▸ Task objective
Please return every line of the material verbatim and skip any images.

═══ Records for the exercise ═══

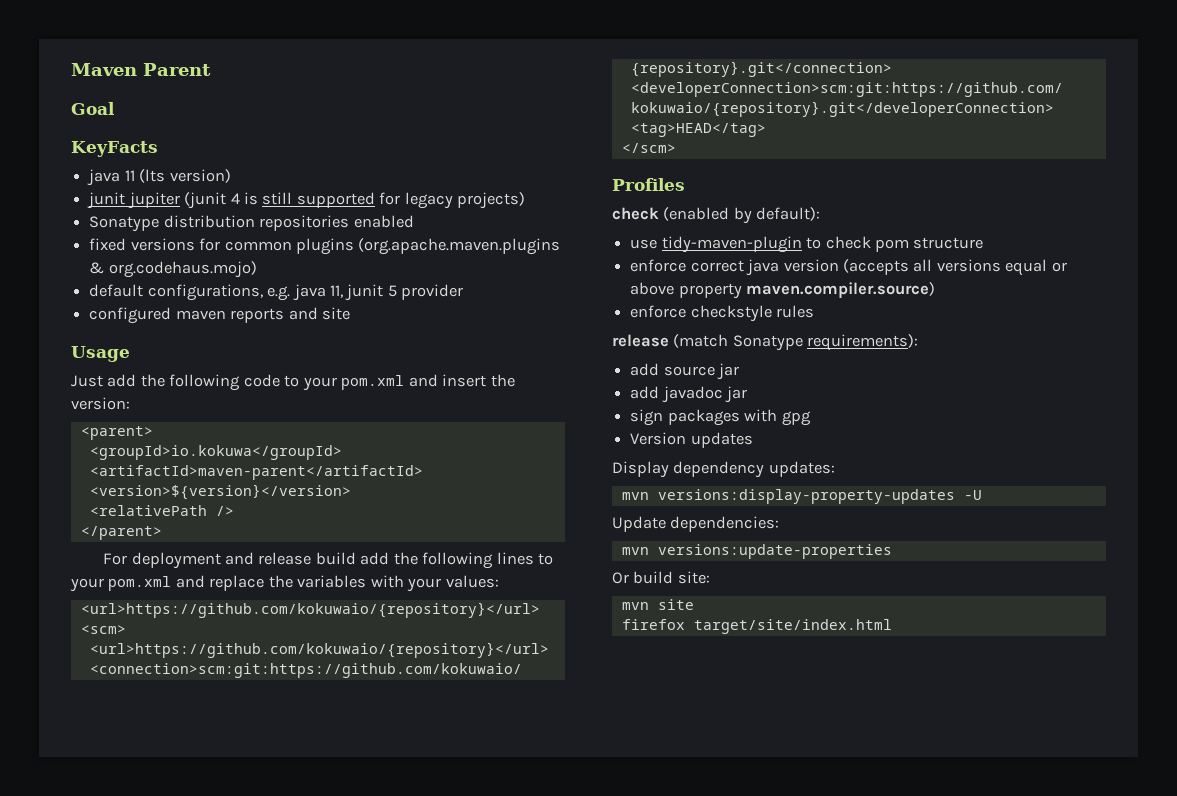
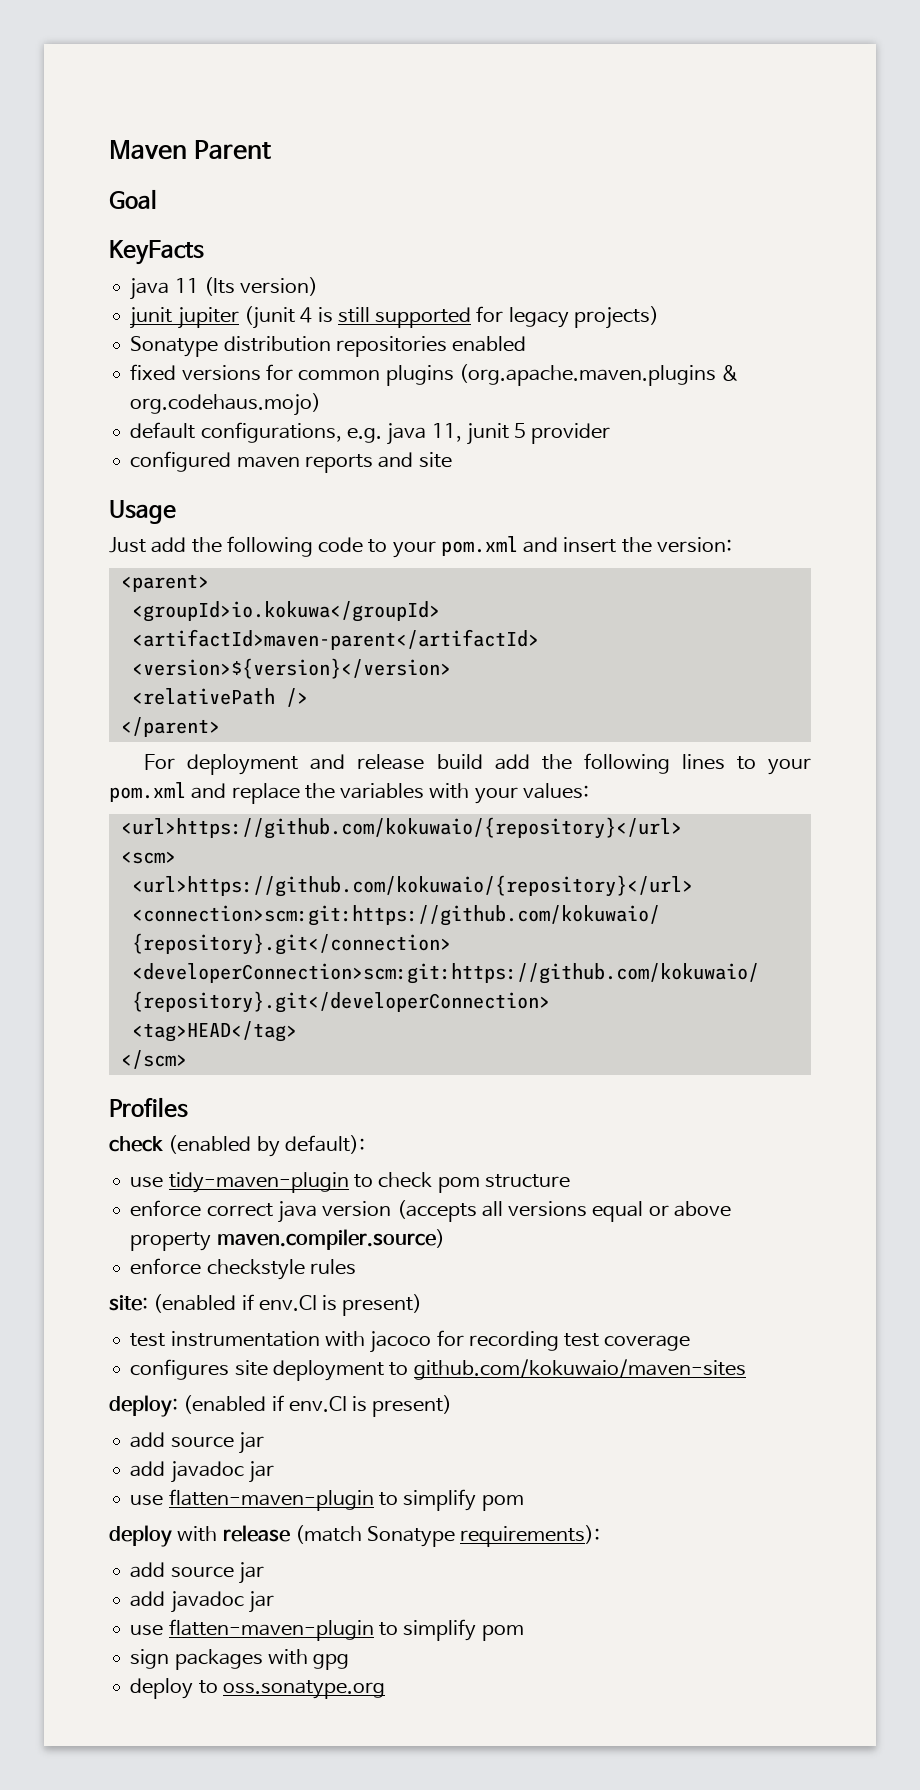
- release (match Sonatype requirements):
+ site: (enabled if env.CI is present)
+ test instrumentation with jacoco for recording test coverage
+ configures site deployment to github.com/kokuwaio/maven-sites
+ deploy: (enabled if env.CI is present)
+ add source jar
+ add javadoc jar
+ use flatten-maven-plugin to simplify pom
+ deploy with release (match Sonatype requirements):
  add source jar
  add javadoc jar
+ use flatten-maven-plugin to simplify pom
- Version updates
- Display dependency updates:
- mvn versions:display-property-updates -U
- Update dependencies:
- mvn versions:update-properties
- Or build site:
- mvn site
- firefox target/site/index.html
+ deploy to oss.sonatype.org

═══

▸ Result of this exercise
- release (match Sonatype requirements):
+ site: (enabled if env.CI is present)
+ test instrumentation with jacoco for recording test coverage
+ configures site deployment to github.com/kokuwaio/maven-sites
+ deploy: (enabled if env.CI is present)
+ add source jar
+ add javadoc jar
+ use flatten-maven-plugin to simplify pom
+ deploy with release (match Sonatype requirements):
  add source jar
  add javadoc jar
+ use flatten-maven-plugin to simplify pom
- Version updates
- Display dependency updates:
- mvn versions:display-property-updates -U
- Update dependencies:
- mvn versions:update-properties
- Or build site:
- mvn site
- firefox target/site/index.html
+ deploy to oss.sonatype.org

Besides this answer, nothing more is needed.